-- Required action --
A complete response lists each line of the data below that includes the word "jacobcantwell".

-- Data extract --
== Segment start ==

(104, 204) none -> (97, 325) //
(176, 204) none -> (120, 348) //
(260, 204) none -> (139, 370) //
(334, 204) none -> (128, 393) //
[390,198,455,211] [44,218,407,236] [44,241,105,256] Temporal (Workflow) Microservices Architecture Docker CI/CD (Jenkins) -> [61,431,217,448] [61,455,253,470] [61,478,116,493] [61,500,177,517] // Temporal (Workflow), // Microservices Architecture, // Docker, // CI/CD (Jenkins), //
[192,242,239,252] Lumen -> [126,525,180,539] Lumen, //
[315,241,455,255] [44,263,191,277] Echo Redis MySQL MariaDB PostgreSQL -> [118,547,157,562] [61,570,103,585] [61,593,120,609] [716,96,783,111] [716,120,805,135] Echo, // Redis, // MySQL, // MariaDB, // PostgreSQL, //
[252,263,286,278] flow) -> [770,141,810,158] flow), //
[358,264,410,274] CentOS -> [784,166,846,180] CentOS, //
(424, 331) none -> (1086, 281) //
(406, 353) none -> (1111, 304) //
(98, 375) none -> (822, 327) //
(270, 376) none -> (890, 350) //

== Segment end ==
== Segment start ==

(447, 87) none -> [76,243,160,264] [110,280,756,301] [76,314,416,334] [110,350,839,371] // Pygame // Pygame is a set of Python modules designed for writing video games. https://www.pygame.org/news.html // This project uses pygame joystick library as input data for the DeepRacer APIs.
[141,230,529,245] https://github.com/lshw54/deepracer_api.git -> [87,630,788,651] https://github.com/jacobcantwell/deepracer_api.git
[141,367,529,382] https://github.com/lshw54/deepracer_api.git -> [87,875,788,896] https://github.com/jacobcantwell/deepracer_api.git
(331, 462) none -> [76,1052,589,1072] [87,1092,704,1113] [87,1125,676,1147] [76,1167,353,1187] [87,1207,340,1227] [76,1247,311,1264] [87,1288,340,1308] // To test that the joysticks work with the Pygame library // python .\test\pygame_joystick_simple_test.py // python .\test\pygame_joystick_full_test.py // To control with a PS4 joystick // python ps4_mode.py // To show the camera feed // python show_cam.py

== Segment end ==

-- Response to this task --
[141,230,529,245] https://github.com/lshw54/deepracer_api.git -> [87,630,788,651] https://github.com/jacobcantwell/deepracer_api.git
[141,367,529,382] https://github.com/lshw54/deepracer_api.git -> [87,875,788,896] https://github.com/jacobcantwell/deepracer_api.git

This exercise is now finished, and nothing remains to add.